> [Your task] Among the entries below, tally each line in which the word "door" is found, then state the tally alone.

> [Extracted entries]
▼
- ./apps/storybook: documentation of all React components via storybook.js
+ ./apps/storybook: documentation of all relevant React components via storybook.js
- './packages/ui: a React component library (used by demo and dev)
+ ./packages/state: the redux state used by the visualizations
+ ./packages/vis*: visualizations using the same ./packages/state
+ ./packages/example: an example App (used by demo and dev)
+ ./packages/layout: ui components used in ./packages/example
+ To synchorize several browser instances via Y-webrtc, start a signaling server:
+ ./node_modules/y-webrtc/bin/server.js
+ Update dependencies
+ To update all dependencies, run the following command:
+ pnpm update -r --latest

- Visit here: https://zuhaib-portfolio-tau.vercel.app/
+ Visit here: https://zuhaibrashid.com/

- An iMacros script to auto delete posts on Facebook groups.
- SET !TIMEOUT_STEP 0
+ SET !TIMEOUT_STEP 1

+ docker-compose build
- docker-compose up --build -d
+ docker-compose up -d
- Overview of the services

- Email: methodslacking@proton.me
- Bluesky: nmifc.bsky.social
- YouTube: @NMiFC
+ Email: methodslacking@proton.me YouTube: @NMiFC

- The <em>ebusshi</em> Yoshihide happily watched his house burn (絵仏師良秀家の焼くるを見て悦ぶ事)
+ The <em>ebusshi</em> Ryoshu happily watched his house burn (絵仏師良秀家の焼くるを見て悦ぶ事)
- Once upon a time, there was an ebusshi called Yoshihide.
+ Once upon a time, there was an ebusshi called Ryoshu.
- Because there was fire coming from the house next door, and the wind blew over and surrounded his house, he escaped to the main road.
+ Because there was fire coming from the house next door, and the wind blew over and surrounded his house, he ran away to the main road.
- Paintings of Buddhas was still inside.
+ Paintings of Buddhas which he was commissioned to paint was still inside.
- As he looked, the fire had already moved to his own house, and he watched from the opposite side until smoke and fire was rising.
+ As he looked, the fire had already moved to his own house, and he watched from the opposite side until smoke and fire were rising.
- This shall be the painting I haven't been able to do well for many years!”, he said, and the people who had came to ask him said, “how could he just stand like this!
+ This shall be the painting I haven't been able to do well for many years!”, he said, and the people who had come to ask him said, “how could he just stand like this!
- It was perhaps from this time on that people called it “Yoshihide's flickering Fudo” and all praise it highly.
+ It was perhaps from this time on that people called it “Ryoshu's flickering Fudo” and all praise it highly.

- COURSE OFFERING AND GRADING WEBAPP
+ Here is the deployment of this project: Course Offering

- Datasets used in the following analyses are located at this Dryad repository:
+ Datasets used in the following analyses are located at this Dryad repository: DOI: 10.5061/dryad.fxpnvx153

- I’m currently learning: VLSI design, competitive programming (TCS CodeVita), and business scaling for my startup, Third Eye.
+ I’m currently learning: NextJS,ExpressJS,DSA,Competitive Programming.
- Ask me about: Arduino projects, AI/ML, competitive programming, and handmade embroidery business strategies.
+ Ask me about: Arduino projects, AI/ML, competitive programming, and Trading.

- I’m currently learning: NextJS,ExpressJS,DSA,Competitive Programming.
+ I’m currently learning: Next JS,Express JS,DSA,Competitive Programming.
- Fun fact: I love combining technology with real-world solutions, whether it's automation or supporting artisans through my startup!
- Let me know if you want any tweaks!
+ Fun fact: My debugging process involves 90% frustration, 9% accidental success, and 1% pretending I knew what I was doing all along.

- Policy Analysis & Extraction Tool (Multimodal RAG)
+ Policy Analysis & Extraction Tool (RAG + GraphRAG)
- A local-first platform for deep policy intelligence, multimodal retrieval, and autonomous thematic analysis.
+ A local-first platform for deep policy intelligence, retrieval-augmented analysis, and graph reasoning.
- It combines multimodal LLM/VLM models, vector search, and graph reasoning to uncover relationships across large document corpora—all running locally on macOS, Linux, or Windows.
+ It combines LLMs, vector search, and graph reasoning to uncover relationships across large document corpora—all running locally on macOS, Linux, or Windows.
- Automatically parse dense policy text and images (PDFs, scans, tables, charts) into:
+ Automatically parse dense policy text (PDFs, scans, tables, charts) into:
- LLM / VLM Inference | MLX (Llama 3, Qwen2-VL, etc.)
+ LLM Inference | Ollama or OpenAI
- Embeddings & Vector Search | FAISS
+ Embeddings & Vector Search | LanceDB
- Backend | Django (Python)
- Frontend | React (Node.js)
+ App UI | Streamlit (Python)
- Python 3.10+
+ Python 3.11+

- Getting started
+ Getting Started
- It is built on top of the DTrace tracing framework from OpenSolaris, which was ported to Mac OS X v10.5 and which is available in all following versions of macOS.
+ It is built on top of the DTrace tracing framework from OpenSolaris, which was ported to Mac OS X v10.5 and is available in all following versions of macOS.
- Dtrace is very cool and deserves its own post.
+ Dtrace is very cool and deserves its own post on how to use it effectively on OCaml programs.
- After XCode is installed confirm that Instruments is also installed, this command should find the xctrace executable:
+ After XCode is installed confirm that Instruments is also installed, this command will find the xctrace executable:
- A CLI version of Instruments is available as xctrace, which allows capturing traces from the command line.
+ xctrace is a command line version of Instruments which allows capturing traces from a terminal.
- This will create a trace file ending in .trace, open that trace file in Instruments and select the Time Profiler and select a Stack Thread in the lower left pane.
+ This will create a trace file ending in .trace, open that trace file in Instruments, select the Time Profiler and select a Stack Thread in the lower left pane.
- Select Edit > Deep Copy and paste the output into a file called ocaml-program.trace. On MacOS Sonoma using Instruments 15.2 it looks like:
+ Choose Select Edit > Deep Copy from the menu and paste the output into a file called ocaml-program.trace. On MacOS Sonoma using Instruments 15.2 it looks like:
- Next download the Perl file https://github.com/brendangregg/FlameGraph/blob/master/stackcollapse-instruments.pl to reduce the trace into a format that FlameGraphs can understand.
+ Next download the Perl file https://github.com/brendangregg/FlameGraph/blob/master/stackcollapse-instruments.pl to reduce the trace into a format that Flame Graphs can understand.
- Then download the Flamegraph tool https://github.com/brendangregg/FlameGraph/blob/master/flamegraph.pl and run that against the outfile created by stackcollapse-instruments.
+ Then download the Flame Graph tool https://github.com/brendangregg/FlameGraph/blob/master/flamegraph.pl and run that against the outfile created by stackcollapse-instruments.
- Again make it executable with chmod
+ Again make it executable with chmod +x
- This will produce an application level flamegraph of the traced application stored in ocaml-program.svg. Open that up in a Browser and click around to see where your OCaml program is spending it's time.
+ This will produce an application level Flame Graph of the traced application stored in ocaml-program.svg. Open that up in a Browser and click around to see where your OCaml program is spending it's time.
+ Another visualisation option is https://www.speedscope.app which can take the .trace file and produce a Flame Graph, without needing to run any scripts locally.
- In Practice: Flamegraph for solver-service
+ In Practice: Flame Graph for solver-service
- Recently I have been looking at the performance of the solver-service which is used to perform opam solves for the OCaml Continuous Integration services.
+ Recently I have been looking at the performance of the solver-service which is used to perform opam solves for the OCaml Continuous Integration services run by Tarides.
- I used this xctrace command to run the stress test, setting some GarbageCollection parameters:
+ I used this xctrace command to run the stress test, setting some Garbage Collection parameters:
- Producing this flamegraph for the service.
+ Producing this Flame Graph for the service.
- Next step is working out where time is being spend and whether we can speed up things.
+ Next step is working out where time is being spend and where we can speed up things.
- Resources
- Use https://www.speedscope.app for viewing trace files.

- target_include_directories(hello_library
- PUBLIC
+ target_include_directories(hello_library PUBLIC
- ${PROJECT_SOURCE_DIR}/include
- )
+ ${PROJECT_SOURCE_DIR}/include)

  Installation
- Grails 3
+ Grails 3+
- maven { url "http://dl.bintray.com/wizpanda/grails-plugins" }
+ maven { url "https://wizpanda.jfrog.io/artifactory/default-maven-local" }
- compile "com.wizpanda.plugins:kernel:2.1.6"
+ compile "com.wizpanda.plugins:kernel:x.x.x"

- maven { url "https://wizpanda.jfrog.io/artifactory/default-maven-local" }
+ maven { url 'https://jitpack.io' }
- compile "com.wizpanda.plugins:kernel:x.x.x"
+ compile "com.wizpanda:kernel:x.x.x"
▲
> [Exercise solution] 2